▶ **Problem to solve**
Among the lines below, return each one that contains the word "value".

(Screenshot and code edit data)

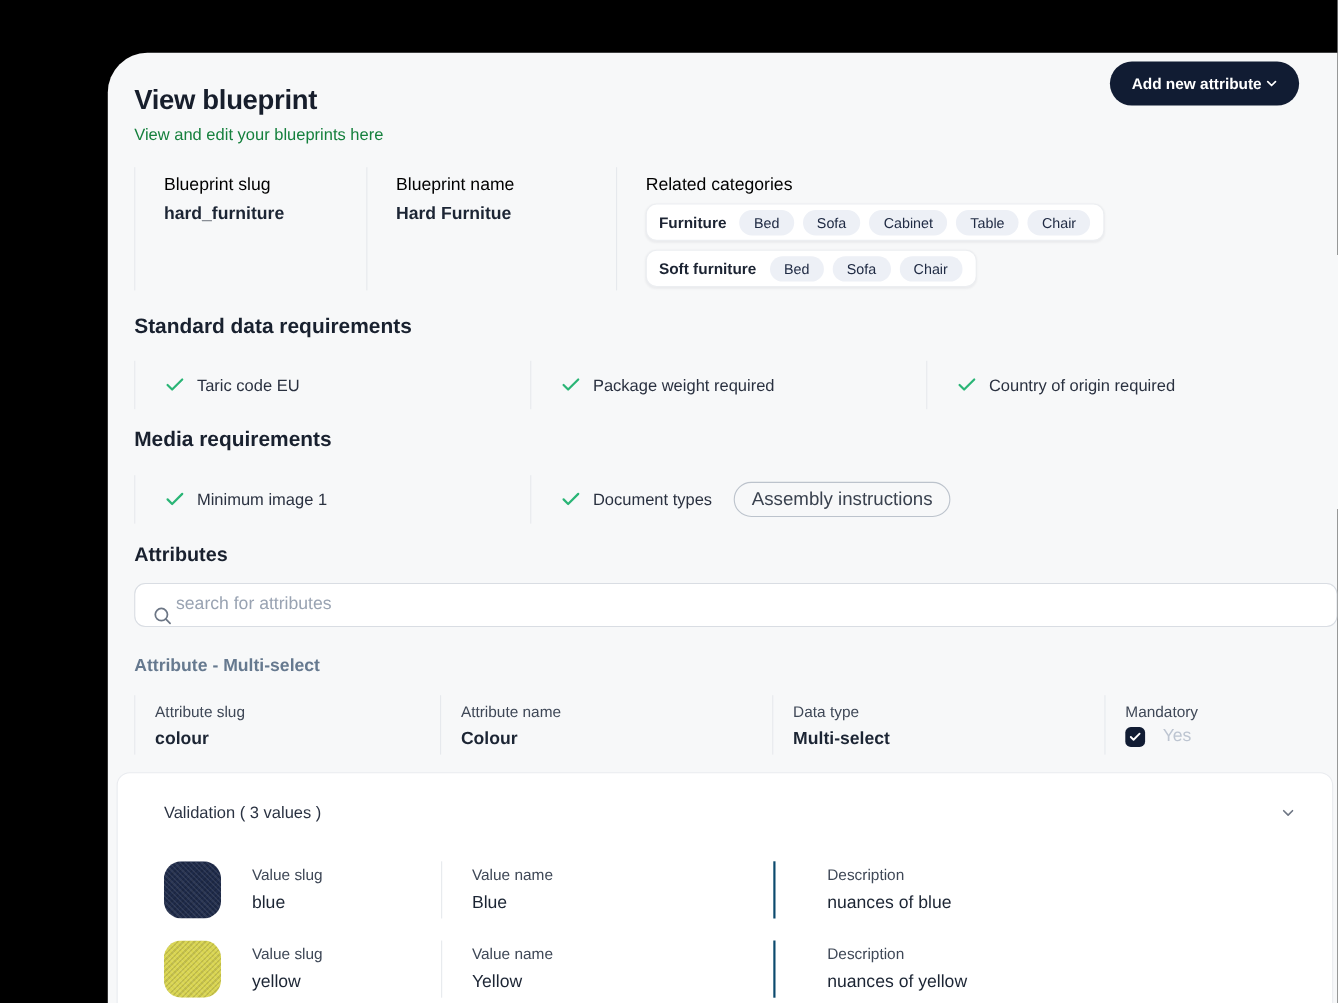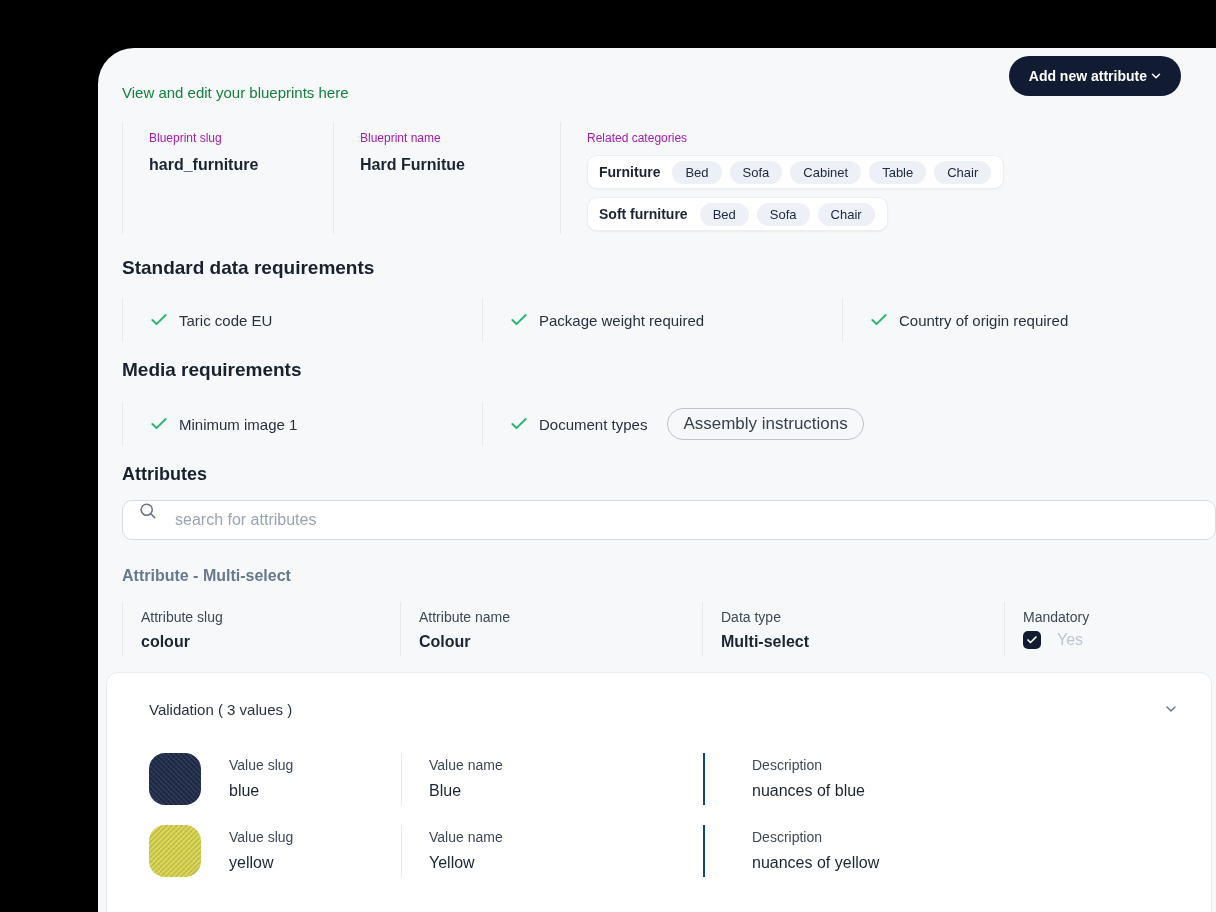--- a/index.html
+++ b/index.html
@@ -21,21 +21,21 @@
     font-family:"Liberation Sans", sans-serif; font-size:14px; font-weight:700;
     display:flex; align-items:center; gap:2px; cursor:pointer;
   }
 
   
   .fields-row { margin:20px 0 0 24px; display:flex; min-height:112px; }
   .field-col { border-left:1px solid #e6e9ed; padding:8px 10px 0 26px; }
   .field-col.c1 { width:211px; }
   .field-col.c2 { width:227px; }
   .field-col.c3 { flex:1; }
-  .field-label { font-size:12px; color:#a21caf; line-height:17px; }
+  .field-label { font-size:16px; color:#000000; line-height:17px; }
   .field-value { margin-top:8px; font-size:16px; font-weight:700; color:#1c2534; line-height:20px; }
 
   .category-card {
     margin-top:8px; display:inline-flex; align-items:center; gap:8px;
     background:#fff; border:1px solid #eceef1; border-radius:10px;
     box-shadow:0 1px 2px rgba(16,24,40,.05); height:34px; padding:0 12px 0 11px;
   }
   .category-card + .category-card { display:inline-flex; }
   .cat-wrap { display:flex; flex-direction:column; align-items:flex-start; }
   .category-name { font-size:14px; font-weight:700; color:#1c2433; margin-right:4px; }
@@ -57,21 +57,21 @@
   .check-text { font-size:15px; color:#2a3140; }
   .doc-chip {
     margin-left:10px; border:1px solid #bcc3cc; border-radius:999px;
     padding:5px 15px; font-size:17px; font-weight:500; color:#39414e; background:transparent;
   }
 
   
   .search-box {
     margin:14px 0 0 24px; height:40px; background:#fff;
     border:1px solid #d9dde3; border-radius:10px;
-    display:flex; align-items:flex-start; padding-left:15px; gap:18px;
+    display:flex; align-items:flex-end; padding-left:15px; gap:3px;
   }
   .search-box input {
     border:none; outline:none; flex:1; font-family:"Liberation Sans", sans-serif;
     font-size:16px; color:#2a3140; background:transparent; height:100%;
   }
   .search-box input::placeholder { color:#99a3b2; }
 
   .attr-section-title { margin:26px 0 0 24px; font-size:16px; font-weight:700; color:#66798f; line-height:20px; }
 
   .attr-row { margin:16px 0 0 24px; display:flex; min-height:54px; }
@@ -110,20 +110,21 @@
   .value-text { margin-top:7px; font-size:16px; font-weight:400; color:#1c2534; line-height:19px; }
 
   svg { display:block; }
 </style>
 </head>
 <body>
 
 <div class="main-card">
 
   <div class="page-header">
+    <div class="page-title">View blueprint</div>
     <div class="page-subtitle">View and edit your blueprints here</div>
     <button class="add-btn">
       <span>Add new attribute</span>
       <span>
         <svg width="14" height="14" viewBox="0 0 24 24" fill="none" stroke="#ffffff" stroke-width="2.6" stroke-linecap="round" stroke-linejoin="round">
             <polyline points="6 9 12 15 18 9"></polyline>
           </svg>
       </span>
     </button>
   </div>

▶ **Exercise answer**
   .field-value { margin-top:8px; font-size:16px; font-weight:700; color:#1c2534; line-height:20px; }
   .value-text { margin-top:7px; font-size:16px; font-weight:400; color:#1c2534; line-height:19px; }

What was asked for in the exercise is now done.